Before and after images
%%

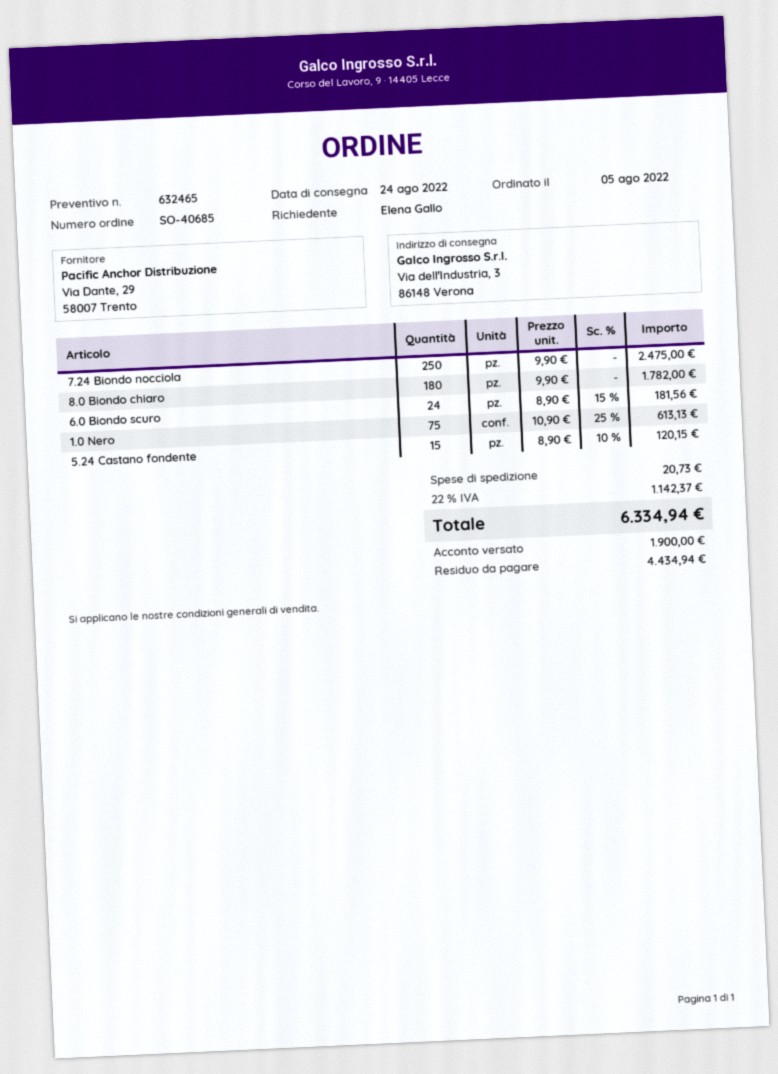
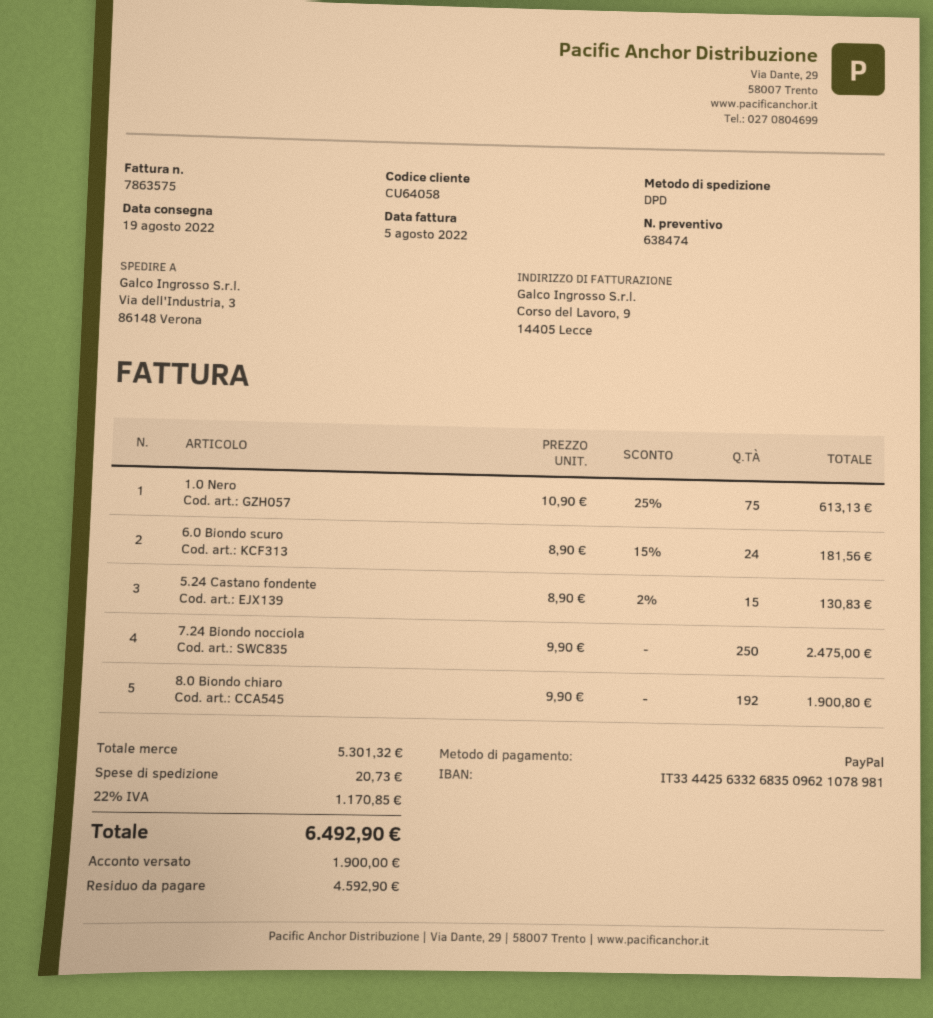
quote number: 632465 -> 638474
delivery date: 2022-08-24 -> 2022-08-19
8.0 Biondo chiaro: 180 x 9.90 = 1782.00 -> 192 x 9.90 = 1900.80
5.24 Castano fondente: 15 x 8.90 - 10% = 120.15 -> 15 x 8.90 - 2% = 130.83
tax: 22% = 1142.37 -> 22% = 1170.85
total: 6334.94 -> 6492.90
balance: 4434.94 -> 4592.90

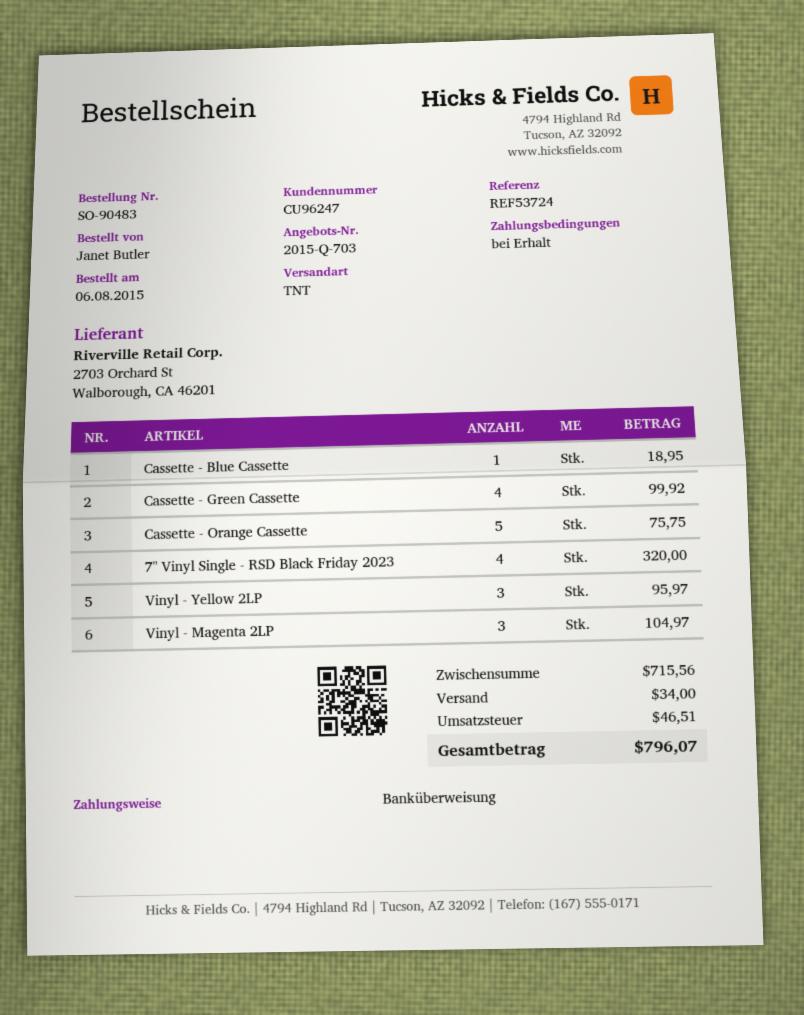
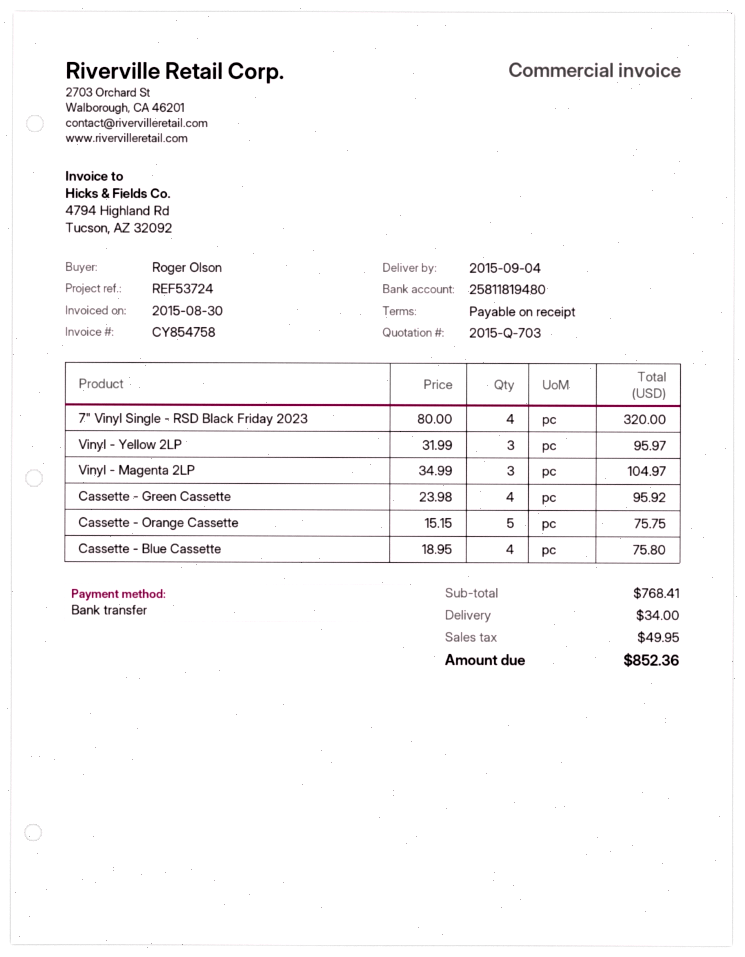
ordered by: Janet Butler -> Roger Olson
Cassette - Blue Cassette: 1 for 18.95 -> 4 for 75.80
Cassette - Green Cassette: 4 for 99.92 -> 4 for 95.92
subtotal: 715.56 -> 768.41
tax: 46.51 -> 49.95
total: 796.07 -> 852.36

%%

THE PROBLEM: The answer must be an exact copy of the entries, with the pictures omitted.

SOLUTION FOR THIS EXERCISE:
quote number: 632465 -> 638474
delivery date: 2022-08-24 -> 2022-08-19
8.0 Biondo chiaro: 180 x 9.90 = 1782.00 -> 192 x 9.90 = 1900.80
5.24 Castano fondente: 15 x 8.90 - 10% = 120.15 -> 15 x 8.90 - 2% = 130.83
tax: 22% = 1142.37 -> 22% = 1170.85
total: 6334.94 -> 6492.90
balance: 4434.94 -> 4592.90

ordered by: Janet Butler -> Roger Olson
Cassette - Blue Cassette: 1 for 18.95 -> 4 for 75.80
Cassette - Green Cassette: 4 for 99.92 -> 4 for 95.92
subtotal: 715.56 -> 768.41
tax: 46.51 -> 49.95
total: 796.07 -> 852.36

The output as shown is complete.